Lentera Inspiratif, Mojokerto- Ramadan menjadi bulan penuh keberkahan yang di dalamnya terdapat banyak keutamaan, termasuk dalam pelaksanaan salat Tarawih setiap malamnya. Pada malam ke-13 Ramadan, disebutkan bahwa orang yang melaksanakan salat Tarawih akan memperoleh perlindungan dari segala keburukan pada hari kiamat.
Riwayat tentang keutamaan salat Tarawih dari malam pertama hingga malam terakhir banyak tersebar di tengah masyarakat dan kerap dinukil dalam kitab-kitab fadhail amal. Salah satu riwayat yang sering dikutip menyebutkan bahwa pada malam ke-13, Allah memberikan rasa aman dan perlindungan pada hari kebangkitan bagi mereka yang menghidupkan malam dengan salat Tarawih.
Namun demikian, para ulama hadis seperti Ibnu Hajar al-Asqalani dan Imam An-Nawawi menegaskan bahwa sebagian besar riwayat yang merinci keutamaan Tarawih per malam memiliki derajat lemah (dhaif), bahkan ada yang tergolong sangat lemah. Meski begitu, amalan salat malam di bulan Ramadan tetap memiliki dasar yang kuat dalam hadis sahih.
Dalam hadis riwayat Imam Bukhari dan Imam Muslim, Rasulullah ﷺ bersabda:
“Barang siapa melaksanakan qiyam Ramadan (salat malam di bulan Ramadan) karena iman dan mengharap pahala, maka diampuni dosa-dosanya yang telah lalu.” (HR. Bukhari dan Muslim)

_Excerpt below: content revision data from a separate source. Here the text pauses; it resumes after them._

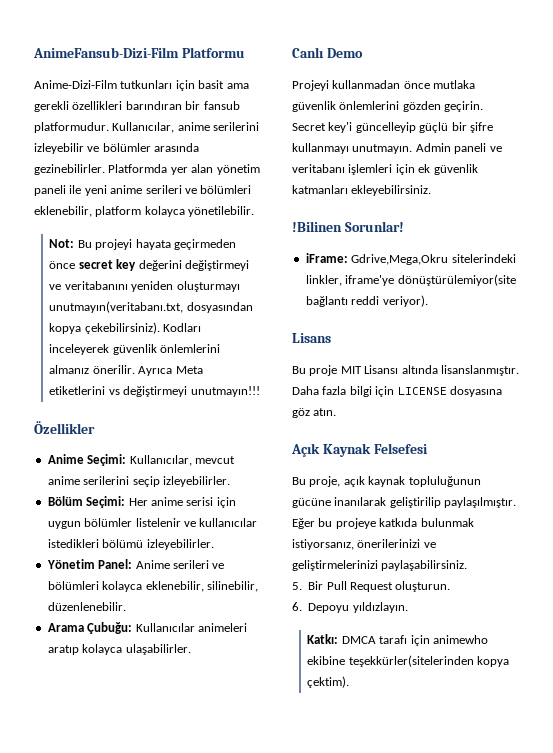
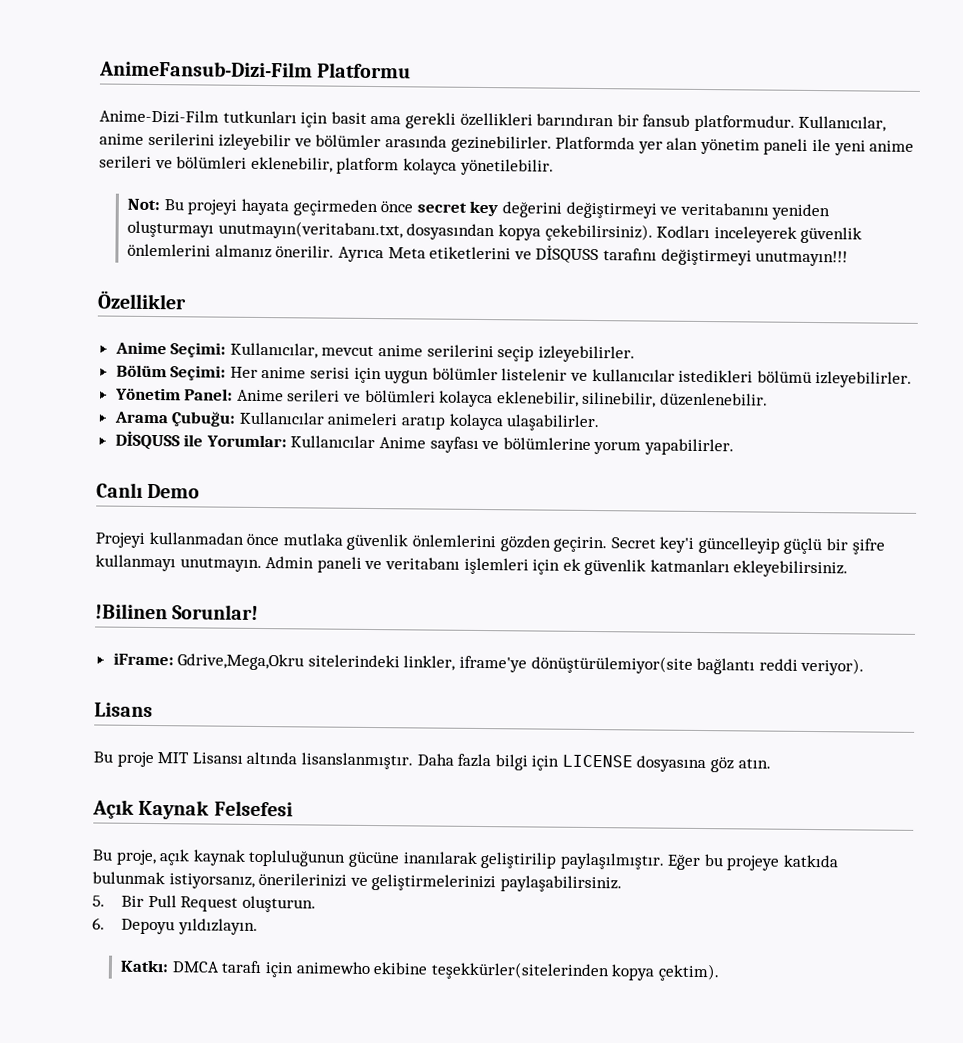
- Ayrıca Meta etiketlerini vs değiştirmeyi unutmayın!!!
+ Ayrıca Meta etiketlerini ve DİSQUSS tarafını değiştirmeyi unutmayın!!!
+ DİSQUSS ile Yorumlar: Kullanıcılar Anime sayfası ve bölümlerine yorum yapabilirler.

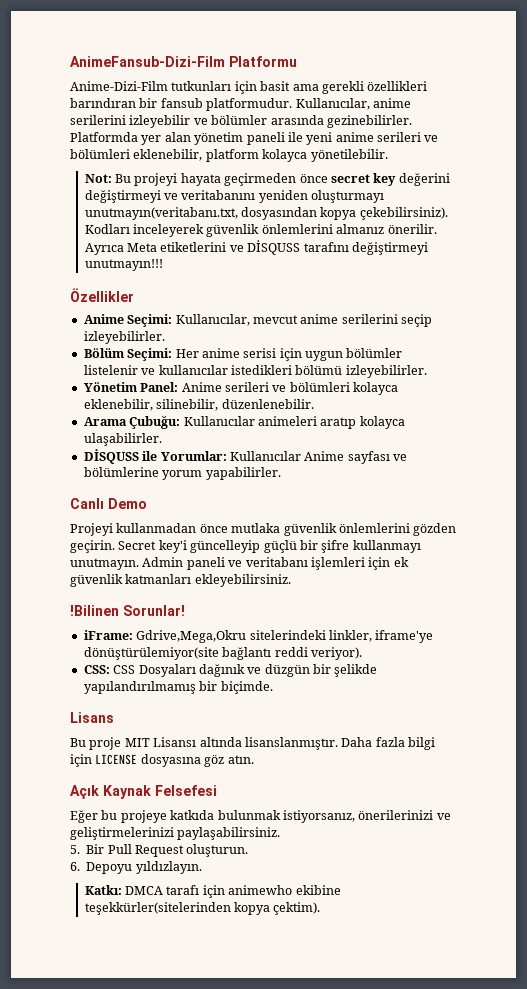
+ CSS: CSS Dosyaları dağınık ve düzgün bir şelikde yapılandırılmamış bir biçimde.
- Bu proje, açık kaynak topluluğunun gücüne inanılarak geliştirilip paylaşılmıştır.

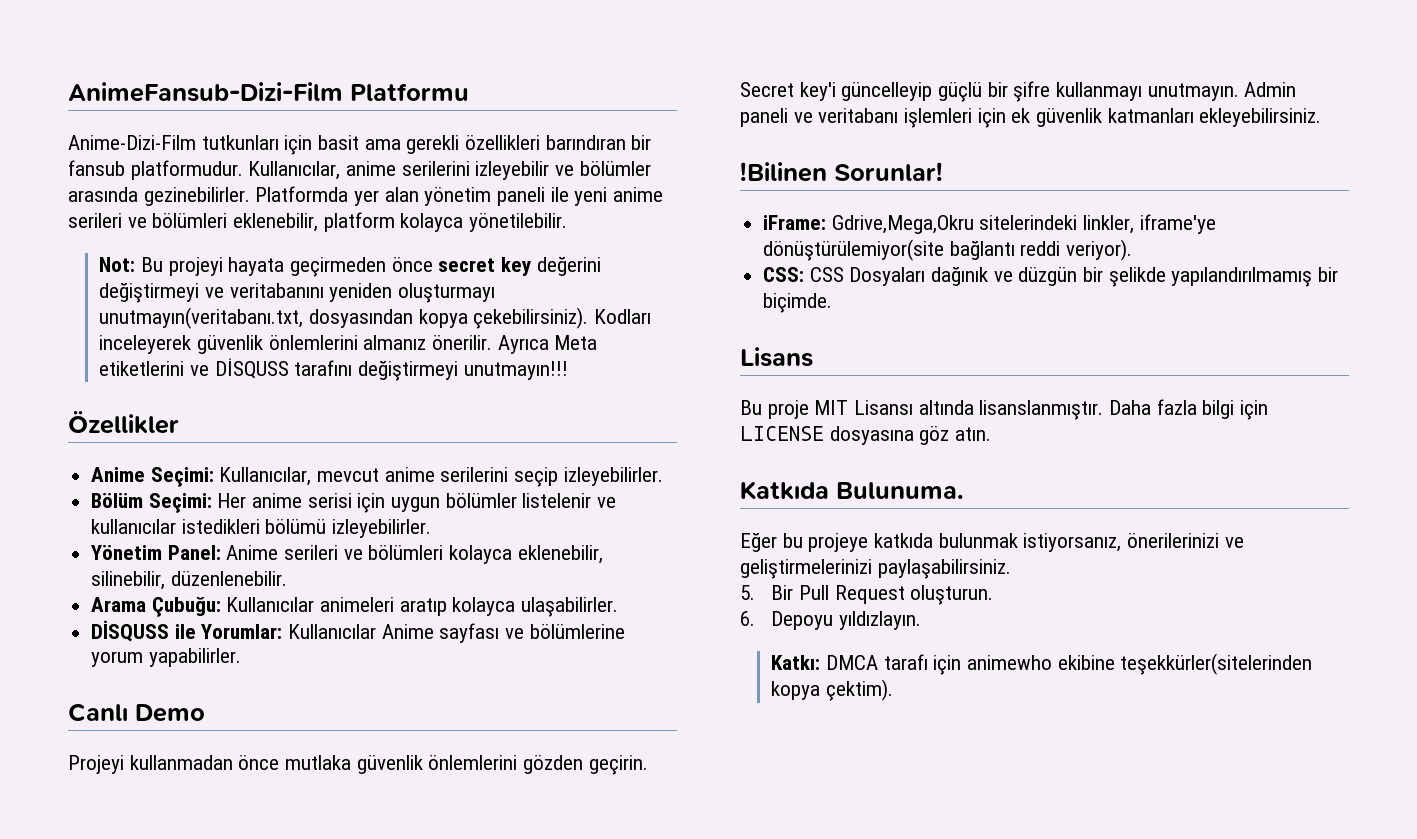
- Açık Kaynak Felsefesi
+ Katkıda Bulunuma.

Hadis sahih ini menjadi landasan utama keutamaan salat Tarawih secara umum tanpa merinci malam tertentu. Artinya, setiap malam Ramadan adalah kesempatan meraih ampunan dan perlindungan Allah, termasuk malam ke-13.
Dengan demikian, meskipun riwayat khusus tentang perlindungan dari keburukan pada hari kiamat perlu disikapi secara hati-hati dari sisi sanad, semangat untuk menghidupkan malam ke-13 dengan salat Tarawih tetap merupakan amalan yang sangat dianjurkan. Ramadan adalah momentum memperbanyak ibadah, memperkuat iman, dan memohon keselamatan dunia serta akhirat.